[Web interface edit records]

****************

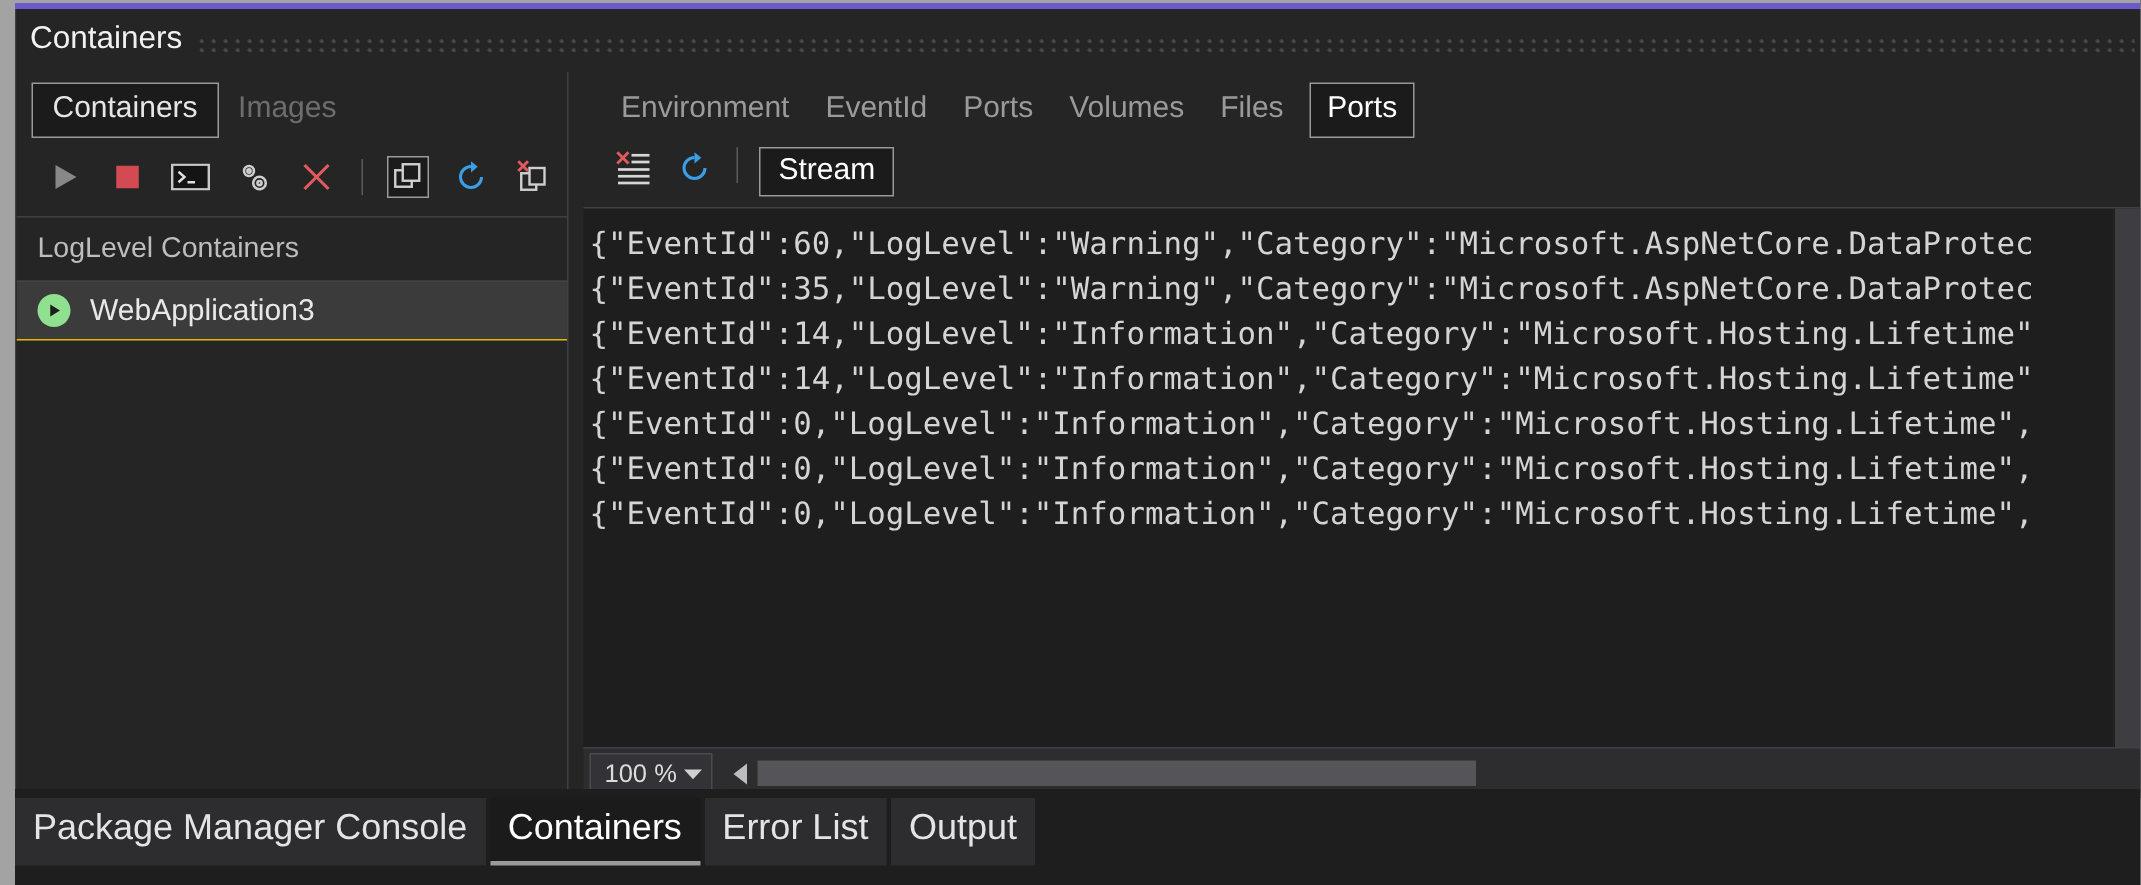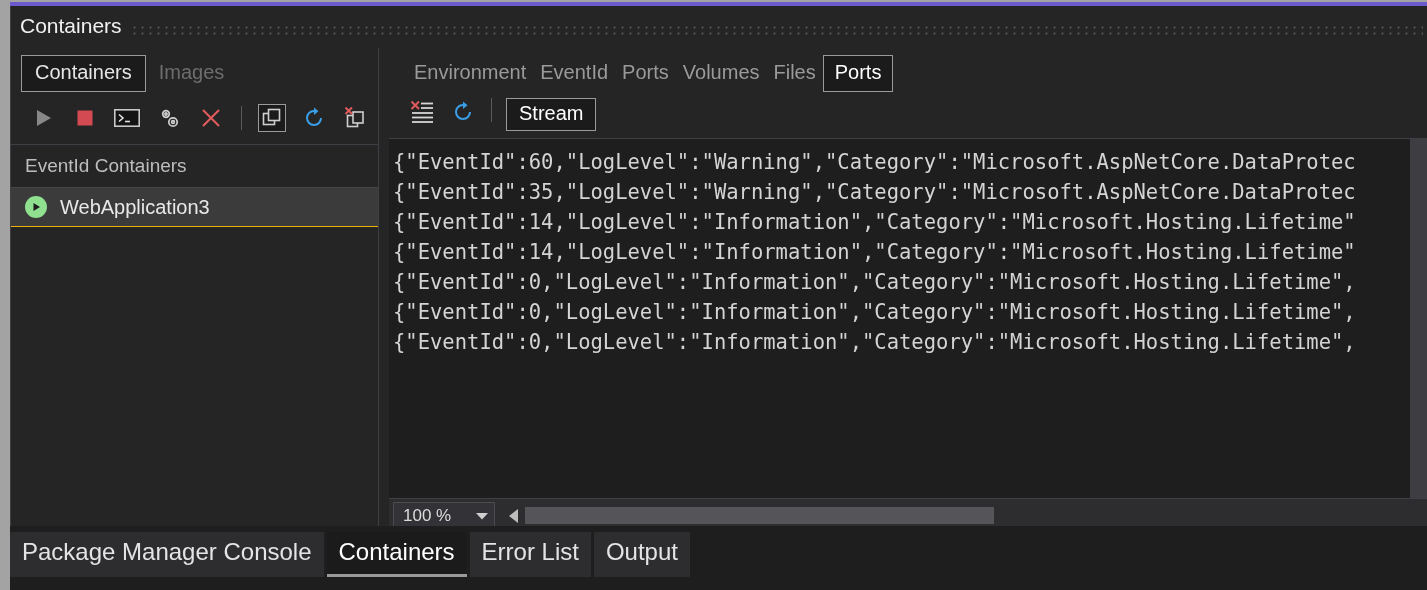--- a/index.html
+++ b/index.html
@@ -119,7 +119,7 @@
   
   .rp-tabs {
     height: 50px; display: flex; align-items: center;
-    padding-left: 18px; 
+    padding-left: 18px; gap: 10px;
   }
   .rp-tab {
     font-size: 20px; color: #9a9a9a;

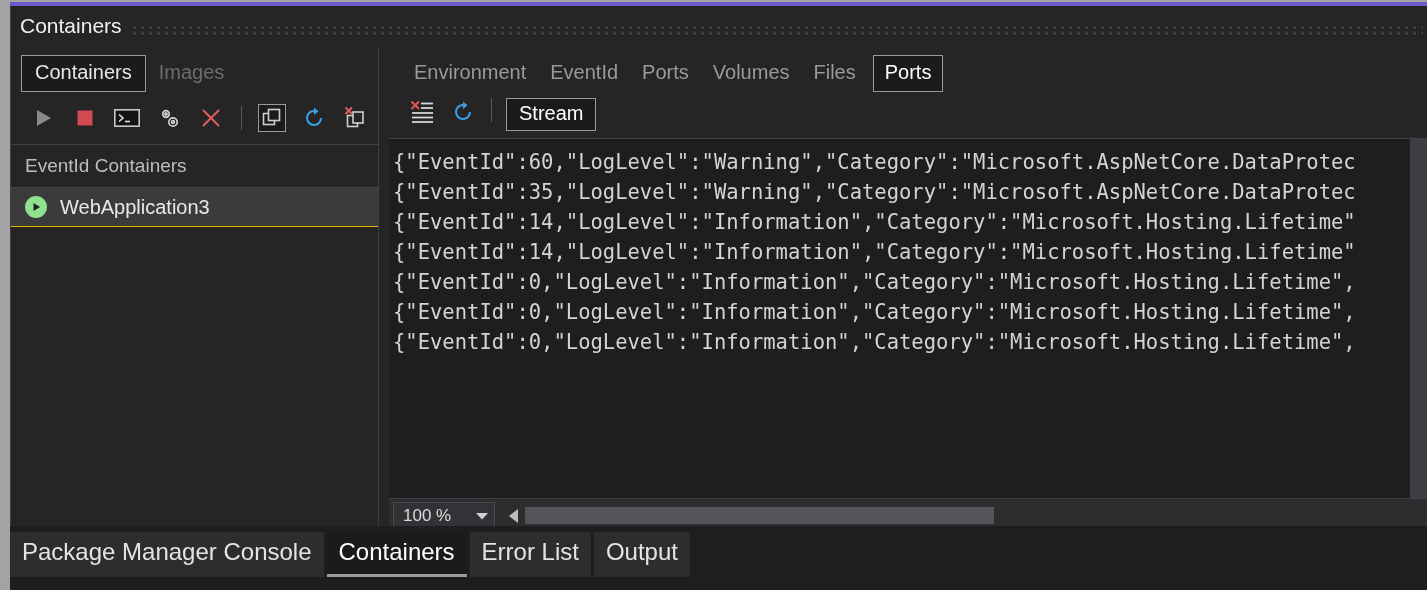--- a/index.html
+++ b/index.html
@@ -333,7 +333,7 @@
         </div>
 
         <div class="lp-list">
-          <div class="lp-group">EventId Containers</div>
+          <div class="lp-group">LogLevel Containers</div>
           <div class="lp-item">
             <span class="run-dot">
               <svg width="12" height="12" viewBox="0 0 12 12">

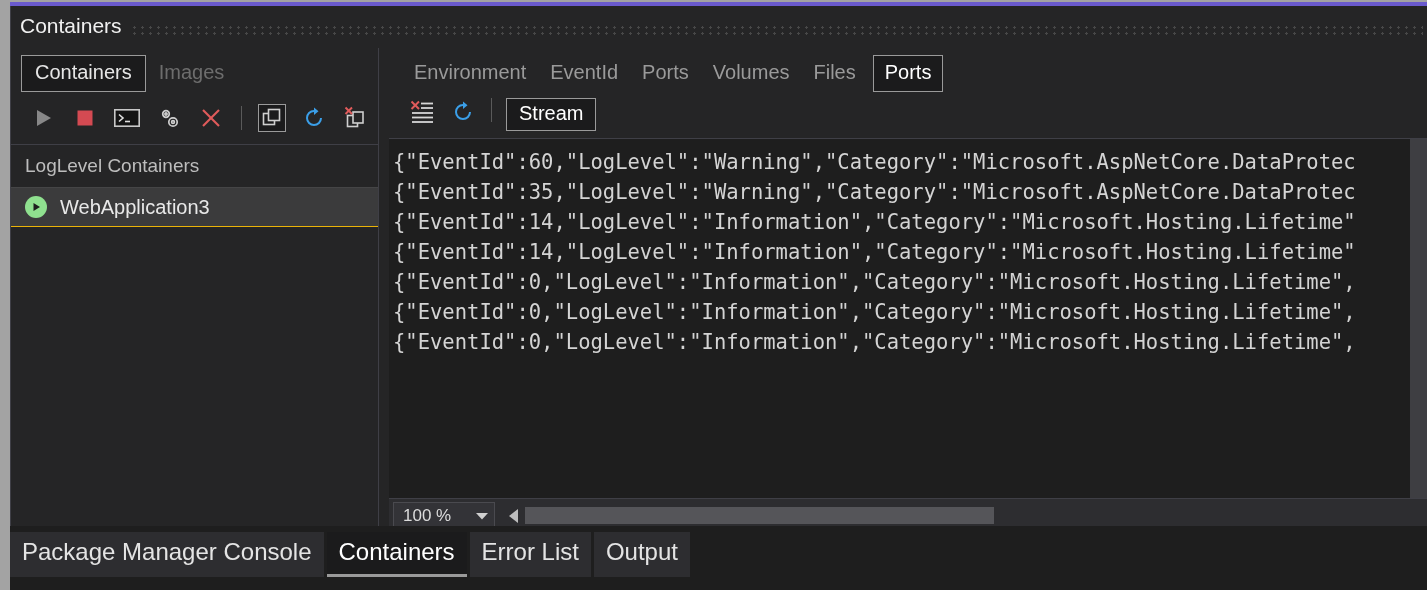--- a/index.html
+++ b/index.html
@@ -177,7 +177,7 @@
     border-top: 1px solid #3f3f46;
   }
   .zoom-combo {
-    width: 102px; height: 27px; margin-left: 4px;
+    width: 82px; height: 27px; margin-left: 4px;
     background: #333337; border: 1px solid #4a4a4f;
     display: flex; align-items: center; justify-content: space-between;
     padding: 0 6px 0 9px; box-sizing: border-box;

****************

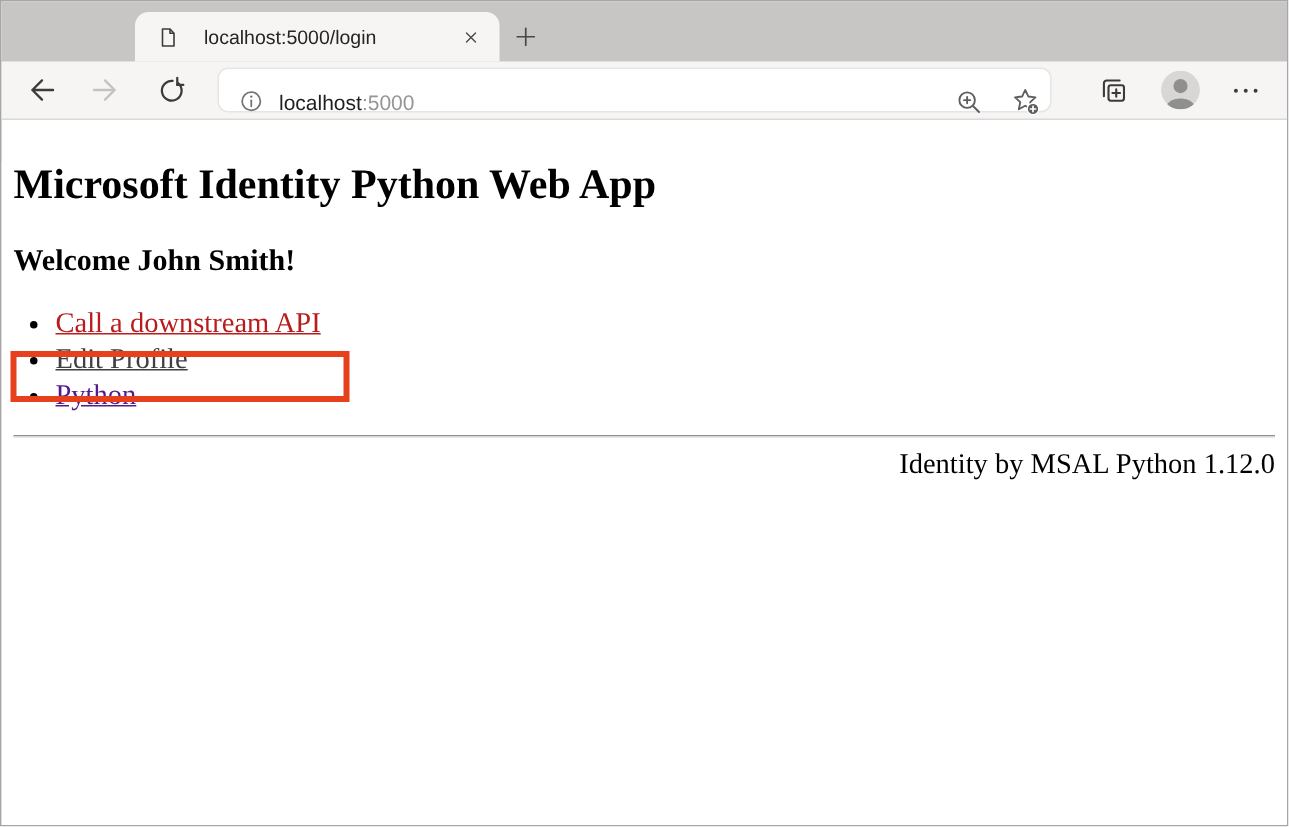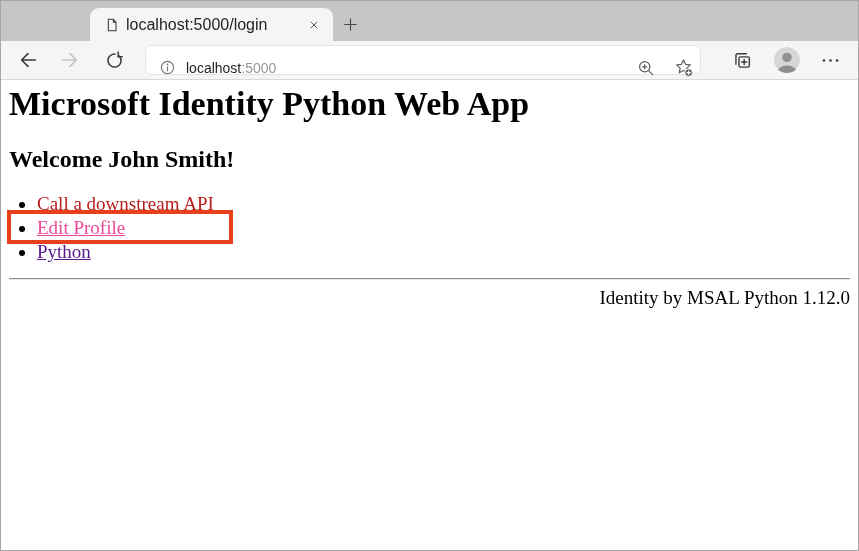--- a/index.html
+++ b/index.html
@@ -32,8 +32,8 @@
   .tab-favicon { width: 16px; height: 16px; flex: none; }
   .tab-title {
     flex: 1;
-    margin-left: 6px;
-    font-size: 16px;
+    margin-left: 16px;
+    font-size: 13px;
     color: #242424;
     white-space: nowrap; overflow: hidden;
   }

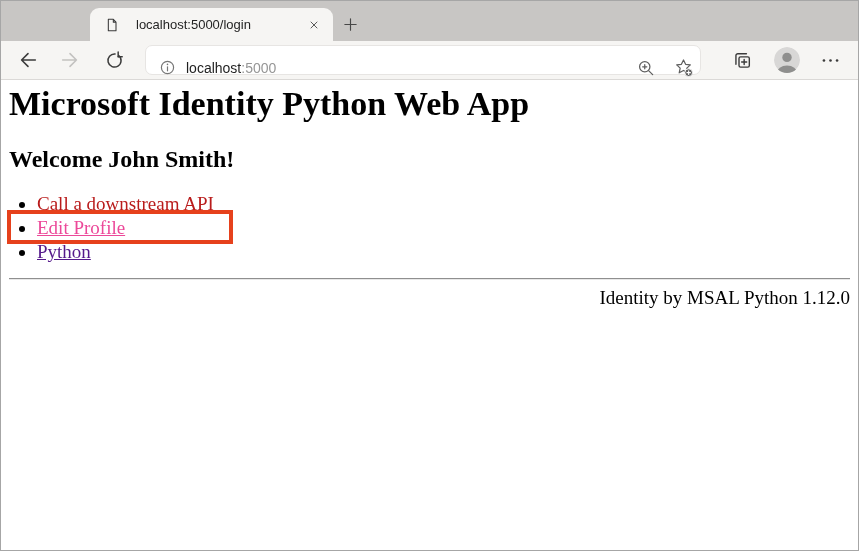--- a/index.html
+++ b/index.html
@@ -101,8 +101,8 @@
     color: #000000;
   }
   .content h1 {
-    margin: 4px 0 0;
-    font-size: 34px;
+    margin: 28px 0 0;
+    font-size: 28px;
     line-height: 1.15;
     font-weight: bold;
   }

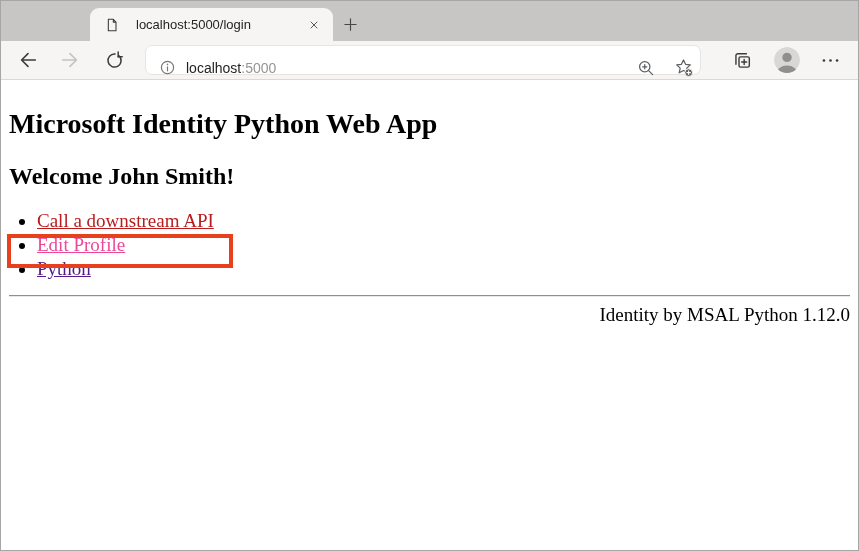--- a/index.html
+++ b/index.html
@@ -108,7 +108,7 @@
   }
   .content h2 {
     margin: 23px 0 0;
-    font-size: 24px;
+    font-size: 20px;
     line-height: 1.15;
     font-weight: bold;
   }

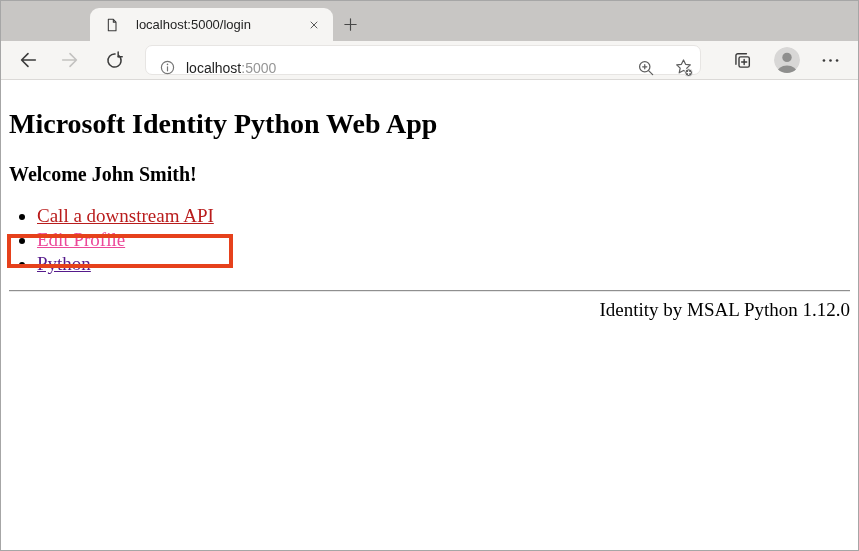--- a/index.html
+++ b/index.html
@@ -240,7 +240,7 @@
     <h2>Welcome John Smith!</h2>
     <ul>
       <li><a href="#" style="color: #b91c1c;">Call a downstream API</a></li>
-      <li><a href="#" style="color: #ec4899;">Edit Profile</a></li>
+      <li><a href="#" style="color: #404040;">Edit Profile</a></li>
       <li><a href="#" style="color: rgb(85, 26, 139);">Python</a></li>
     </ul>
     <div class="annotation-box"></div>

****************

--- EXERCISE INSTRUCTIONS ---
Using the records above, select and copy every line that has the word "items".

--- RESPONSE AREA ---
     height: 50px; display: flex; align-items: center;
     display: flex; align-items: center; justify-content: space-between;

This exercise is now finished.